[Web interface edit records]
++++++

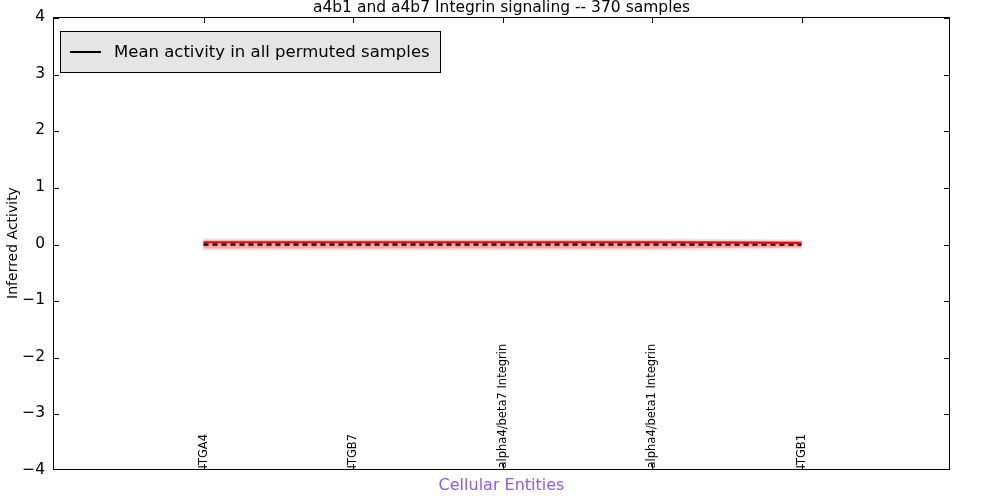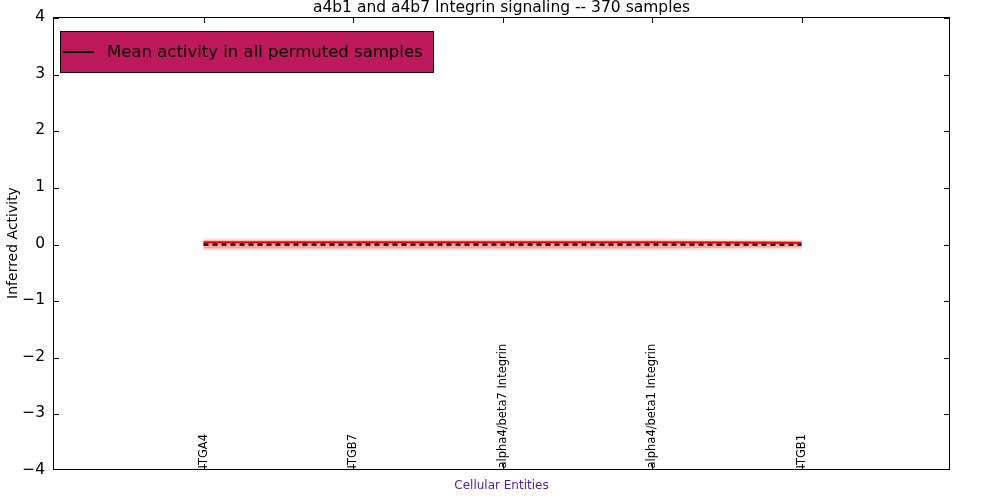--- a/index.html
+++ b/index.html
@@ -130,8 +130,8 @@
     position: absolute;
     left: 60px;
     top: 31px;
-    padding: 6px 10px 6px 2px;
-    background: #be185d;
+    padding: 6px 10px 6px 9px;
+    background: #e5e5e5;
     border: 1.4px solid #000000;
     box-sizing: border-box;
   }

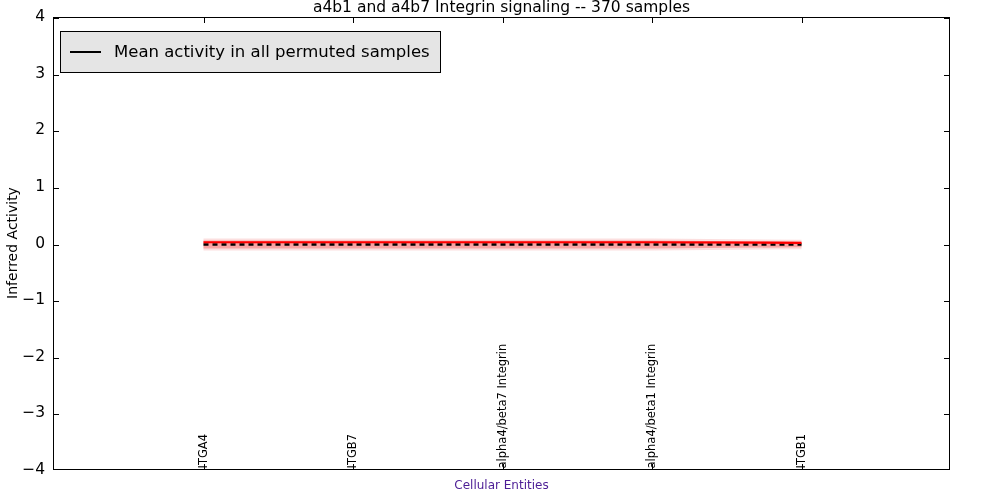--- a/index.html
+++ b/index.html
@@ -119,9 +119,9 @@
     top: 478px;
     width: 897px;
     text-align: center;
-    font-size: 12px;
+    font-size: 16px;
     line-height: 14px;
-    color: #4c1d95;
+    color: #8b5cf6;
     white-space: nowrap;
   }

++++++

## Exercise instructions
Without the pictures, copy out each entry exactly as it stands.

## Solution
--- a/index.html
+++ b/index.html
@@ -130,8 +130,8 @@
     position: absolute;
     left: 60px;
     top: 31px;
-    padding: 6px 10px 6px 2px;
-    background: #be185d;
+    padding: 6px 10px 6px 9px;
+    background: #e5e5e5;
     border: 1.4px solid #000000;
     box-sizing: border-box;
   }

--- a/index.html
+++ b/index.html
@@ -119,9 +119,9 @@
     top: 478px;
     width: 897px;
     text-align: center;
-    font-size: 12px;
+    font-size: 16px;
     line-height: 14px;
-    color: #4c1d95;
+    color: #8b5cf6;
     white-space: nowrap;
   }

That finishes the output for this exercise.